§ **Task details**: Every entry below should be restated word for word, except for its images.

§ **Data extracts**:
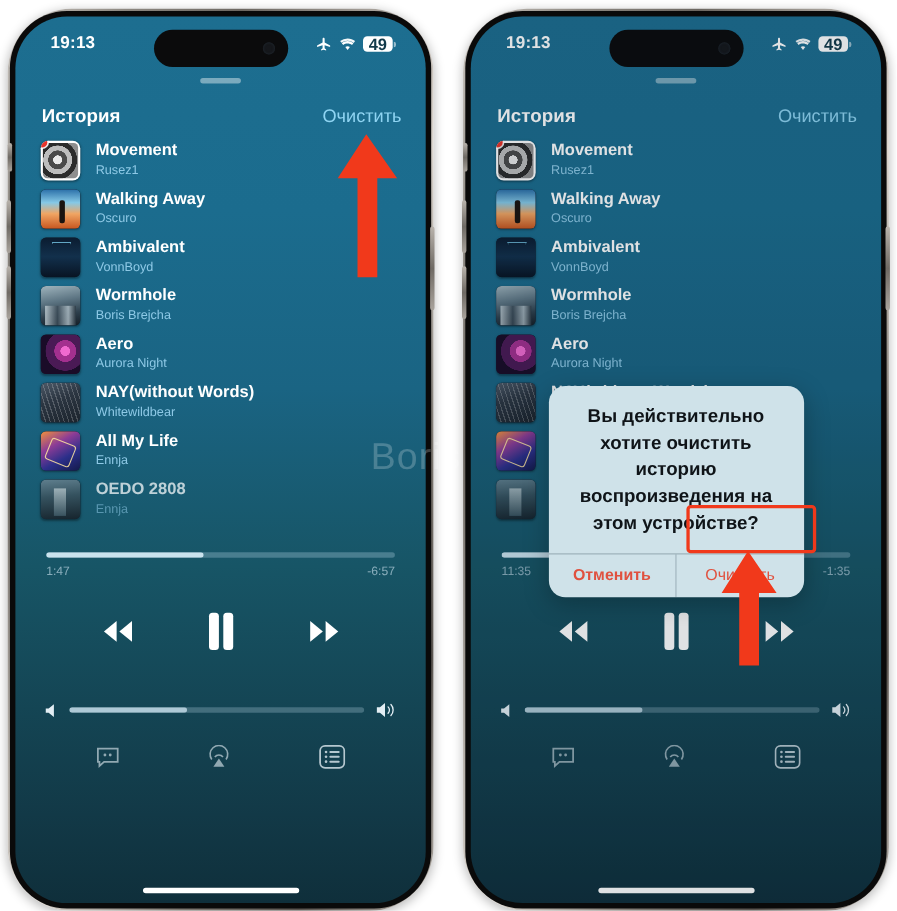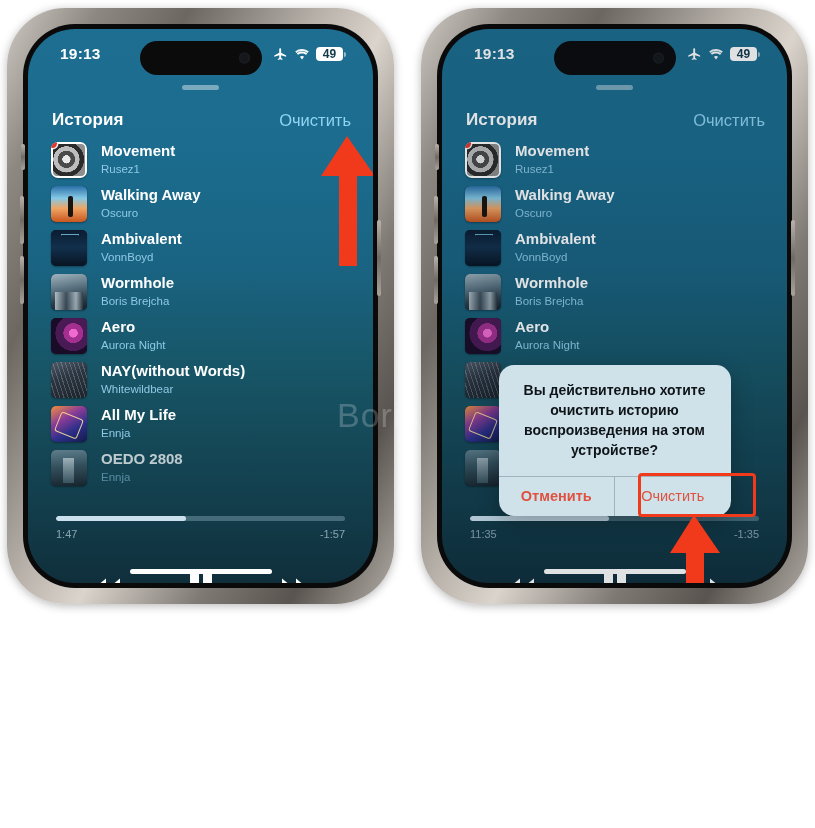--- a/index.html
+++ b/index.html
@@ -12,24 +12,24 @@
   .stage {
     position: relative;
     width: 815px; height: 828px;
     background: #fff;
   }
 
   
   .phone {
     position: absolute;
     top: 8px;
-    width: 387px; height: 596px;
+    width: 387px; height: 820px;
     border-radius: 58px;
     background: linear-gradient(118deg,#cfcac4 0%,#8d8881 13%,#6c6761 26%,#b8b2ab 45%,#dad4cd 55%,#7e7972 72%,#59544f 85%,#b3ada6 100%);
-    padding: 16px;
+    padding: 2px;
     box-shadow: 0 2px 10px rgba(0,0,0,.28);
   }
   .phone.left  { left: 7px; }
   .phone.right { left: 421px; }
 
   .phone-inner {
     position: relative;
     width: 100%; height: 100%;
     border-radius: 52px;
     background: #0a0a0a;
@@ -85,21 +85,21 @@
     width: 27px; height:14px;
     border-radius: 4px;
     background:#fff;
     display:flex; align-items:center; justify-content:center;
   }
   .battery::after{
     content:""; position:absolute; right:-3px; top:4.5px;
     width:2px; height:5px; border-radius:0 2px 2px 0;
     background: rgba(255,255,255,.55);
   }
-  .battery span{ color:#123a4a; font-size:12px; font-weight:700; line-height:1; }
+  .battery span{ color:#123a4a; font-size:15px; font-weight:700; line-height:1; }
 
   
   .island {
     position:absolute; z-index: 14;
     left:50%; transform:translateX(-50%);
     top: 12px;
     width: 122px; height: 34px;
     background:#0b0b0c; border-radius:18px;
   }
   .island .cam {
@@ -241,21 +241,21 @@
     width: 232px;
     border-radius: 15px;
     background: #cfe2e9;
     overflow:hidden;
     box-shadow: 0 6px 22px rgba(0,0,0,.25);
   }
   .alert-msg{
     padding: 16px 14px 15px;
     text-align:center;
     color:#0f1418;
-    font-size:14px;
+    font-size:17px;
     font-weight:600;
     line-height:1.42;
   }
   .alert-actions{
     display:flex;
     border-top: .6px solid rgba(60,80,92,.32);
   }
   .alert-btn{
     flex:1;
     text-align:center;
@@ -405,21 +405,21 @@
             </div>
           </div>
         </div>
 
         <div class="progress-wrap">
           <div class="bar">
             <div class="fill" id="pfill-l" style="width: 45%;"></div>
           </div>
           <div class="times">
             <span>1:47</span>
-            <span>-1:57</span>
+            <span>-6:57</span>
           </div>
         </div>
 
         <div class="transport">
           <div class="tbtn">
             <svg width="40" height="26" viewBox="0 0 40 26">
               <path fill="#fff" d="M19 3.5v19L7.5 13 19 3.5z"></path>
               <path fill="#fff" d="M33 3.5v19L21.5 13 33 3.5z"></path>
             </svg>
           </div>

§ **Response to the task**:
--- a/index.html
+++ b/index.html
@@ -12,24 +12,24 @@
   .stage {
     position: relative;
     width: 815px; height: 828px;
     background: #fff;
   }
 
   
   .phone {
     position: absolute;
     top: 8px;
-    width: 387px; height: 596px;
+    width: 387px; height: 820px;
     border-radius: 58px;
     background: linear-gradient(118deg,#cfcac4 0%,#8d8881 13%,#6c6761 26%,#b8b2ab 45%,#dad4cd 55%,#7e7972 72%,#59544f 85%,#b3ada6 100%);
-    padding: 16px;
+    padding: 2px;
     box-shadow: 0 2px 10px rgba(0,0,0,.28);
   }
   .phone.left  { left: 7px; }
   .phone.right { left: 421px; }
 
   .phone-inner {
     position: relative;
     width: 100%; height: 100%;
     border-radius: 52px;
     background: #0a0a0a;
@@ -85,21 +85,21 @@
     width: 27px; height:14px;
     border-radius: 4px;
     background:#fff;
     display:flex; align-items:center; justify-content:center;
   }
   .battery::after{
     content:""; position:absolute; right:-3px; top:4.5px;
     width:2px; height:5px; border-radius:0 2px 2px 0;
     background: rgba(255,255,255,.55);
   }
-  .battery span{ color:#123a4a; font-size:12px; font-weight:700; line-height:1; }
+  .battery span{ color:#123a4a; font-size:15px; font-weight:700; line-height:1; }
 
   
   .island {
     position:absolute; z-index: 14;
     left:50%; transform:translateX(-50%);
     top: 12px;
     width: 122px; height: 34px;
     background:#0b0b0c; border-radius:18px;
   }
   .island .cam {
@@ -241,21 +241,21 @@
     width: 232px;
     border-radius: 15px;
     background: #cfe2e9;
     overflow:hidden;
     box-shadow: 0 6px 22px rgba(0,0,0,.25);
   }
   .alert-msg{
     padding: 16px 14px 15px;
     text-align:center;
     color:#0f1418;
-    font-size:14px;
+    font-size:17px;
     font-weight:600;
     line-height:1.42;
   }
   .alert-actions{
     display:flex;
     border-top: .6px solid rgba(60,80,92,.32);
   }
   .alert-btn{
     flex:1;
     text-align:center;
@@ -405,21 +405,21 @@
             </div>
           </div>
         </div>
 
         <div class="progress-wrap">
           <div class="bar">
             <div class="fill" id="pfill-l" style="width: 45%;"></div>
           </div>
           <div class="times">
             <span>1:47</span>
-            <span>-1:57</span>
+            <span>-6:57</span>
           </div>
         </div>
 
         <div class="transport">
           <div class="tbtn">
             <svg width="40" height="26" viewBox="0 0 40 26">
               <path fill="#fff" d="M19 3.5v19L7.5 13 19 3.5z"></path>
               <path fill="#fff" d="M33 3.5v19L21.5 13 33 3.5z"></path>
             </svg>
           </div>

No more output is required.